### Activity
An exact copy of the lines from the top of the data through the line with "arkipäiväksi sattuvaa pyhäpäivää." is what you should give, with no pictures in it.

[Records to use Boundary: Start]

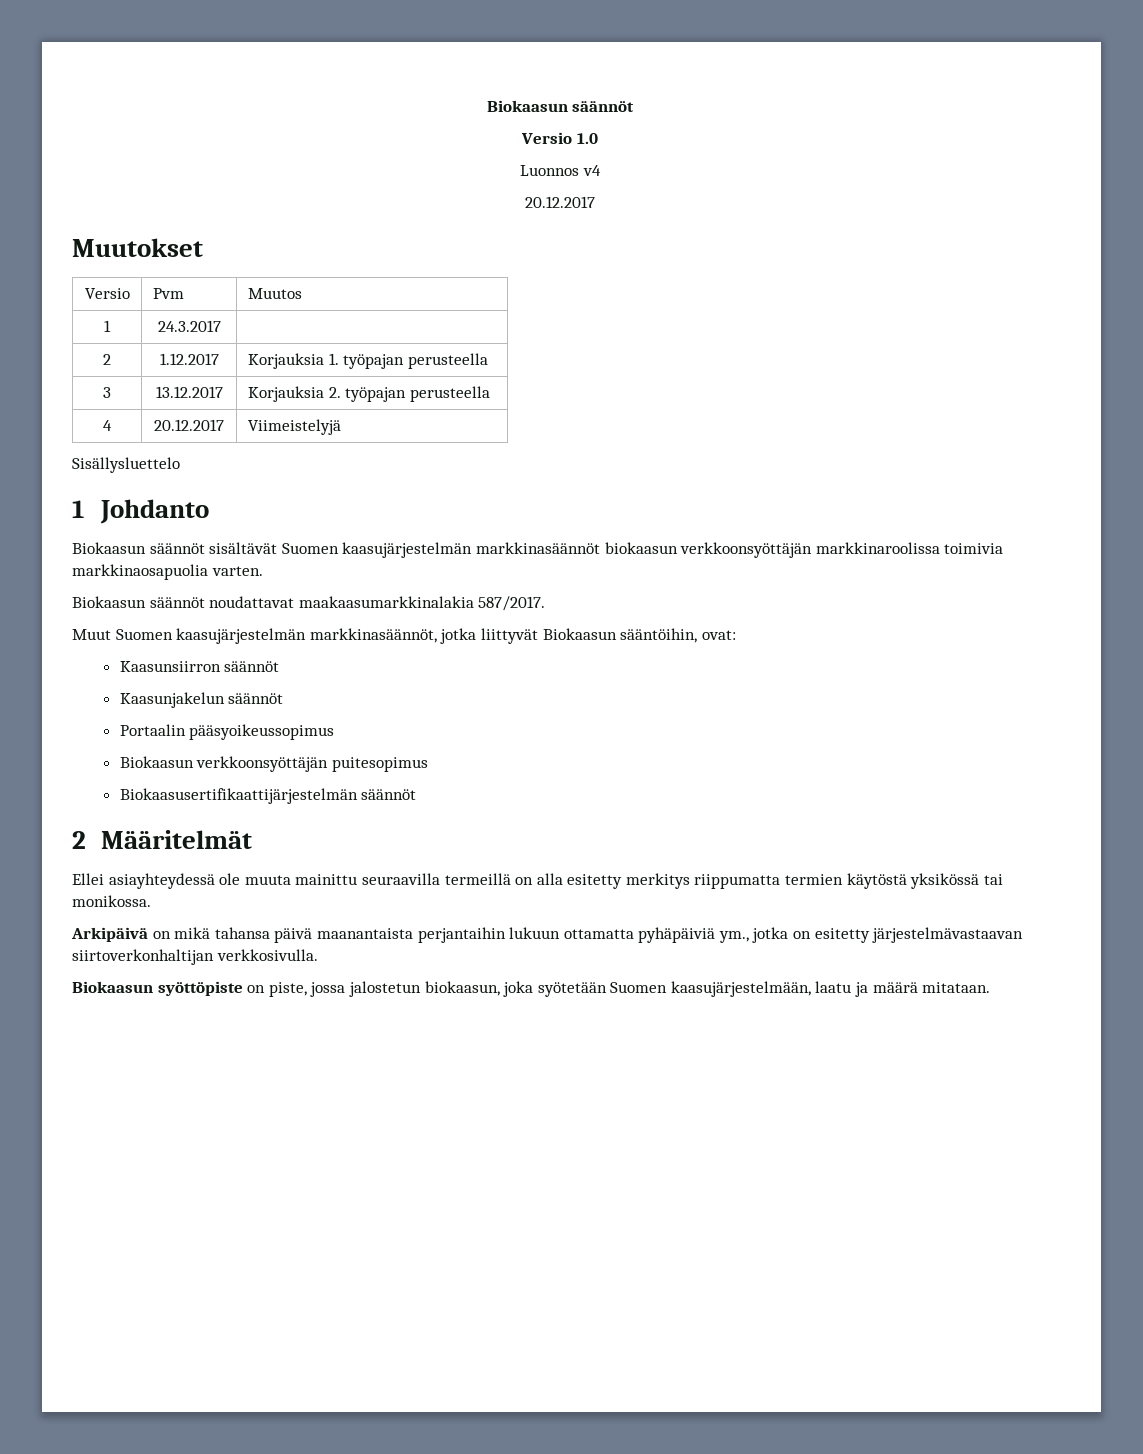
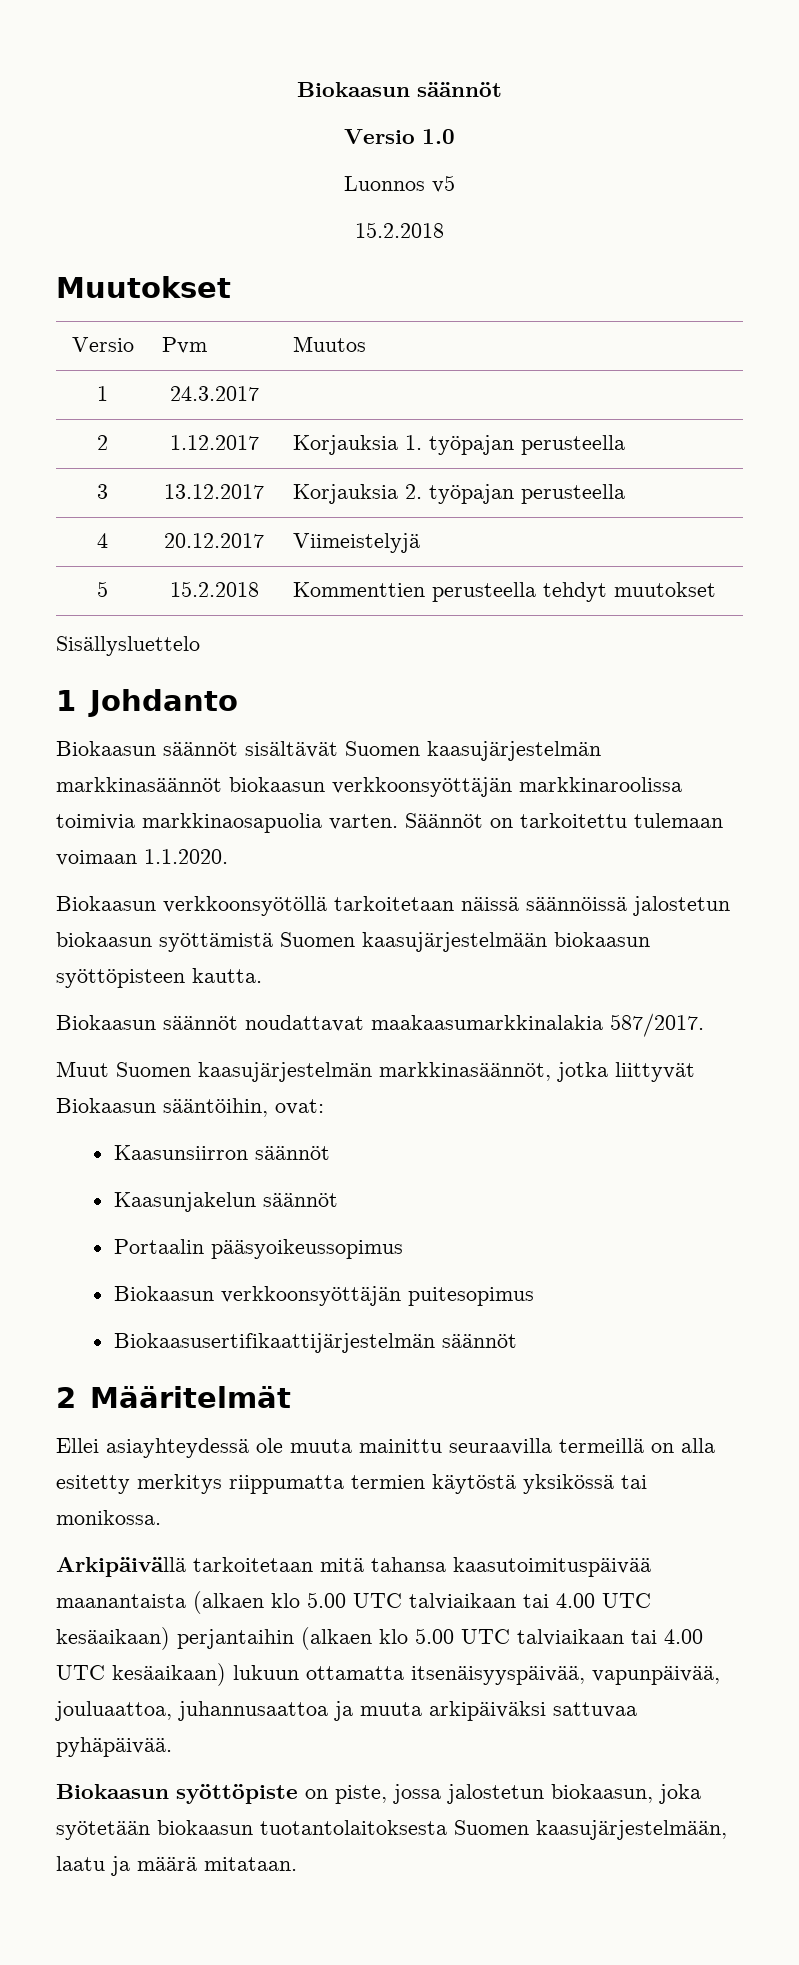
- Luonnos v4
- 20.12.2017
+ Luonnos v5
+ 15.2.2018
+ 5 | 15.2.2018 | Kommenttien perusteella tehdyt muutokset
+ Säännöt on tarkoitettu tulemaan voimaan 1.1.2020.
+ Biokaasun verkkoonsyötöllä tarkoitetaan näissä säännöissä jalostetun biokaasun syöttämistä Suomen kaasujärjestelmään biokaasun syöttöpisteen kautta.
- Arkipäivä on mikä tahansa päivä maanantaista perjantaihin lukuun ottamatta pyhäpäiviä ym., jotka on esitetty järjestelmävastaavan siirtoverkonhaltijan verkkosivulla.
+ Arkipäivällä tarkoitetaan mitä tahansa kaasutoimituspäivää maanantaista (alkaen klo 5.00 UTC talviaikaan tai 4.00 UTC kesäaikaan) perjantaihin (alkaen klo 5.00 UTC talviaikaan tai 4.00 UTC kesäaikaan) lukuun ottamatta itsenäisyyspäivää, vapunpäivää, jouluaattoa, juhannusaattoa ja muuta arkipäiväksi sattuvaa pyhäpäivää.
- Biokaasun syöttöpiste on piste, jossa jalostetun biokaasun, joka syötetään Suomen kaasujärjestelmään, laatu ja määrä mitataan.
+ Biokaasun syöttöpiste on piste, jossa jalostetun biokaasun, joka syötetään biokaasun tuotantolaitoksesta Suomen kaasujärjestelmään, laatu ja määrä mitataan.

[Records to use Boundary: End]

### Response to this task
- Luonnos v4
- 20.12.2017
+ Luonnos v5
+ 15.2.2018
+ 5 | 15.2.2018 | Kommenttien perusteella tehdyt muutokset
+ Säännöt on tarkoitettu tulemaan voimaan 1.1.2020.
+ Biokaasun verkkoonsyötöllä tarkoitetaan näissä säännöissä jalostetun biokaasun syöttämistä Suomen kaasujärjestelmään biokaasun syöttöpisteen kautta.
- Arkipäivä on mikä tahansa päivä maanantaista perjantaihin lukuun ottamatta pyhäpäiviä ym., jotka on esitetty järjestelmävastaavan siirtoverkonhaltijan verkkosivulla.
+ Arkipäivällä tarkoitetaan mitä tahansa kaasutoimituspäivää maanantaista (alkaen klo 5.00 UTC talviaikaan tai 4.00 UTC kesäaikaan) perjantaihin (alkaen klo 5.00 UTC talviaikaan tai 4.00 UTC kesäaikaan) lukuun ottamatta itsenäisyyspäivää, vapunpäivää, jouluaattoa, juhannusaattoa ja muuta arkipäiväksi sattuvaa pyhäpäivää.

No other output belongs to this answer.